_WORK TO COMPLETE:_
Once every line below with "relative" has been counted, state the total and nothing else.
SUPPLIED DATA START
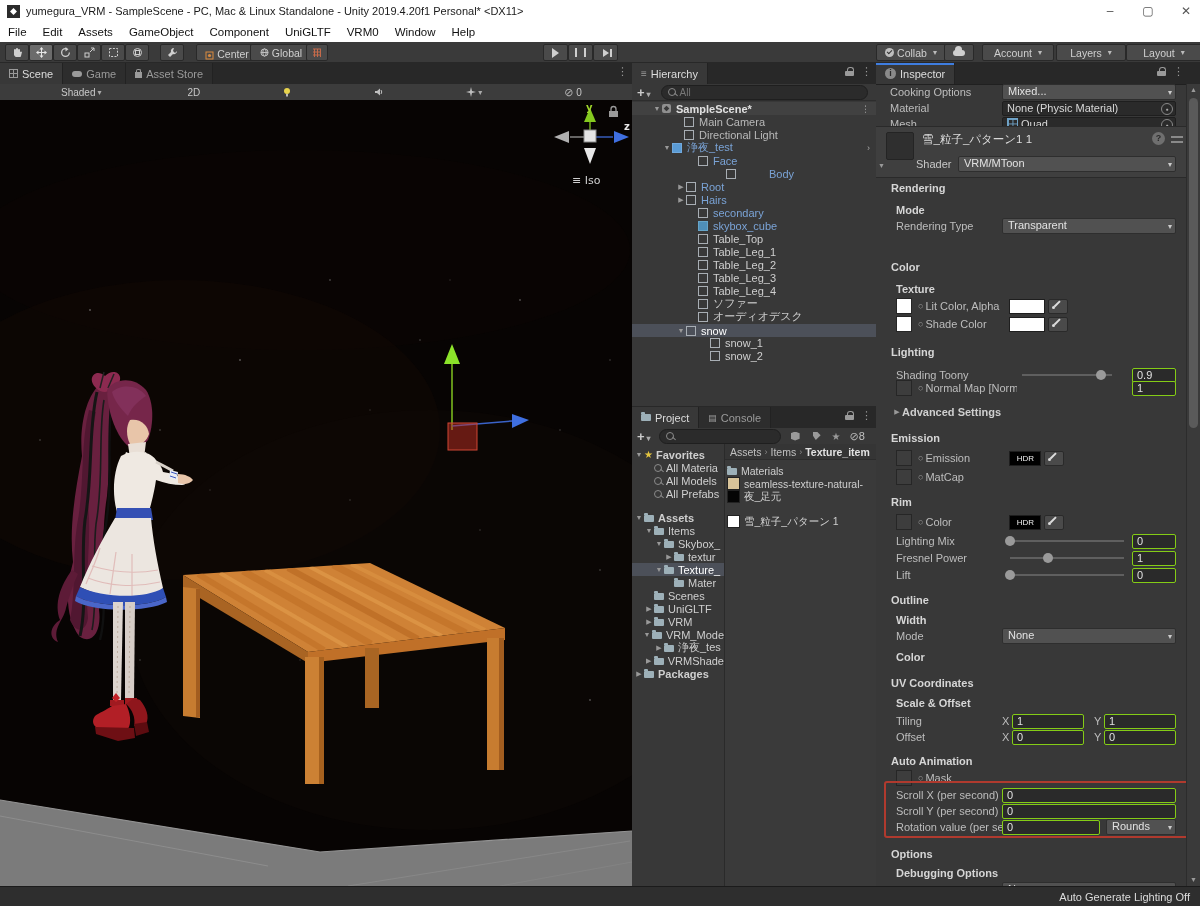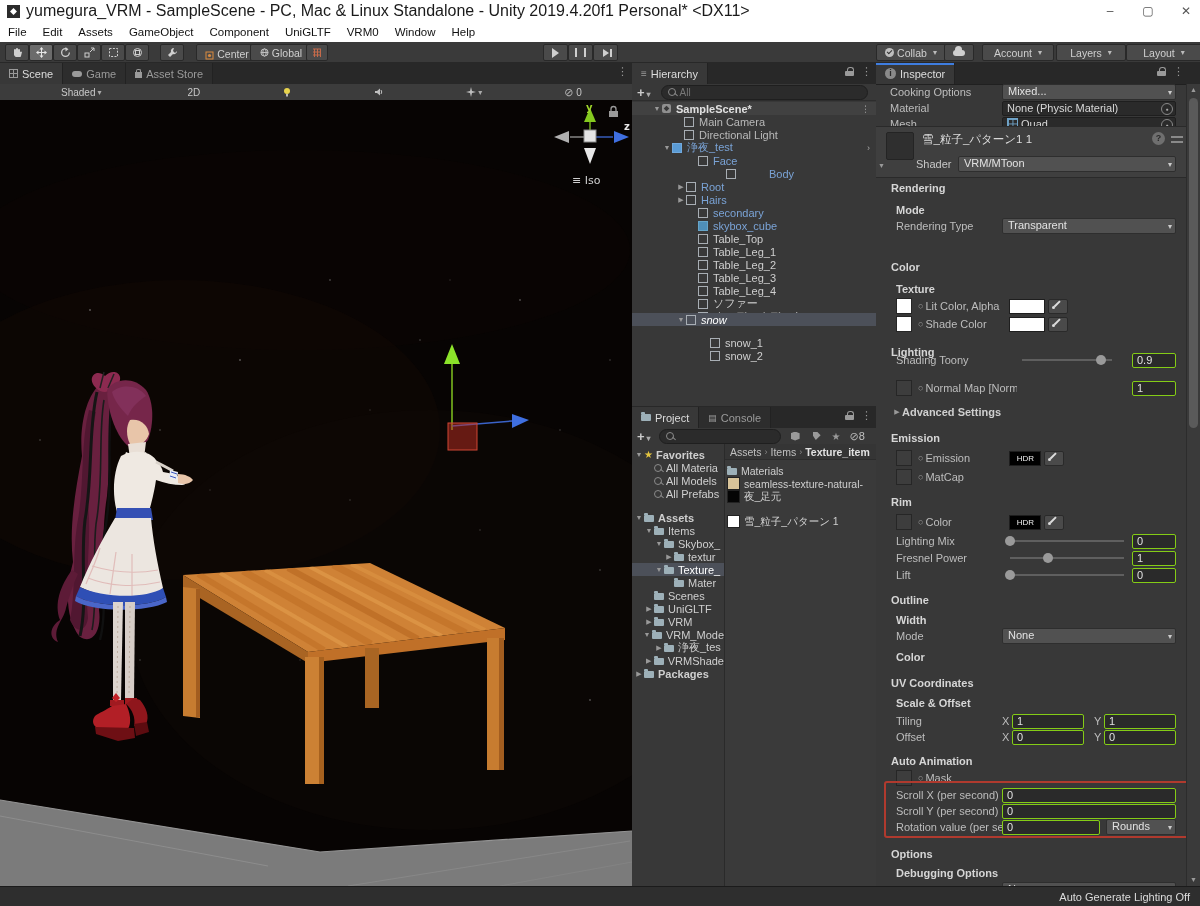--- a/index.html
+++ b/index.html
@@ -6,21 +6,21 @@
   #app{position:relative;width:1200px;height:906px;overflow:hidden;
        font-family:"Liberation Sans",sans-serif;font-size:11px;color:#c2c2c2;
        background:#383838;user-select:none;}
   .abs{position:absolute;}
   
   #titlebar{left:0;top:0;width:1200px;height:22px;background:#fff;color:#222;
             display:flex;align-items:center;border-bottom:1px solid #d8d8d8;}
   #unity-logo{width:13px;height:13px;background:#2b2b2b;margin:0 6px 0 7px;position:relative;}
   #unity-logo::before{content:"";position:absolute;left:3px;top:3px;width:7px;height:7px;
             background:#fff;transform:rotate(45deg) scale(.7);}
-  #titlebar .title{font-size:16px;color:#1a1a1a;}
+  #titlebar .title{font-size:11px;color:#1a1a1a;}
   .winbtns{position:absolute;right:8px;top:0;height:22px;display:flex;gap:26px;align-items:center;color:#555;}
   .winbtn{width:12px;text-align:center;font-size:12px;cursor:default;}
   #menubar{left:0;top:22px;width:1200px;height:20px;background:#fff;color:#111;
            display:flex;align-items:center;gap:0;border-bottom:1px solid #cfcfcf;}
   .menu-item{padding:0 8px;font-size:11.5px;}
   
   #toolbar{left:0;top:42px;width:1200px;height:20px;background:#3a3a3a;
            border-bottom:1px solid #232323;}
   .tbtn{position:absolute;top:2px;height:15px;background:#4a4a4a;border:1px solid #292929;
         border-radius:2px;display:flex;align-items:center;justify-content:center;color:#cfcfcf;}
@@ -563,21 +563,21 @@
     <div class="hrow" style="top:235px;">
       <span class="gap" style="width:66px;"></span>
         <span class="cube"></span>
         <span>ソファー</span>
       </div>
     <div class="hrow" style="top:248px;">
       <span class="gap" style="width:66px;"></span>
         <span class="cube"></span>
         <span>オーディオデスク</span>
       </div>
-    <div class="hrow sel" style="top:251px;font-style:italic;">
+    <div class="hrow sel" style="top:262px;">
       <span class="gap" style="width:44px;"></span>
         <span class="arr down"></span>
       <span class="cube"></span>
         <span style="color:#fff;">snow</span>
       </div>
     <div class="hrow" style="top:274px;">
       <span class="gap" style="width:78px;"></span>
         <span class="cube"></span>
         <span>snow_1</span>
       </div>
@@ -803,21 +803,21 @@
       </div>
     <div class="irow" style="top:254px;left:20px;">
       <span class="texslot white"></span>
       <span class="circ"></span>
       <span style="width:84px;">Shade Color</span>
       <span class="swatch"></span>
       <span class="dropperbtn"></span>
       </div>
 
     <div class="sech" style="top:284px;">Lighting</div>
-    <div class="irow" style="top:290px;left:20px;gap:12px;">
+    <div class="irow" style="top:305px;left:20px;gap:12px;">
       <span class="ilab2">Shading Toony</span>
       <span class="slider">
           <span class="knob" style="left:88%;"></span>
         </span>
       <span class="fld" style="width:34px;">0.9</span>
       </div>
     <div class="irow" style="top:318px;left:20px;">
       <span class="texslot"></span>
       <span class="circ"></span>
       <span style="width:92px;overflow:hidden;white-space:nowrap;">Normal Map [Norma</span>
SUPPLIED DATA END
_TASK SOLUTION:_
2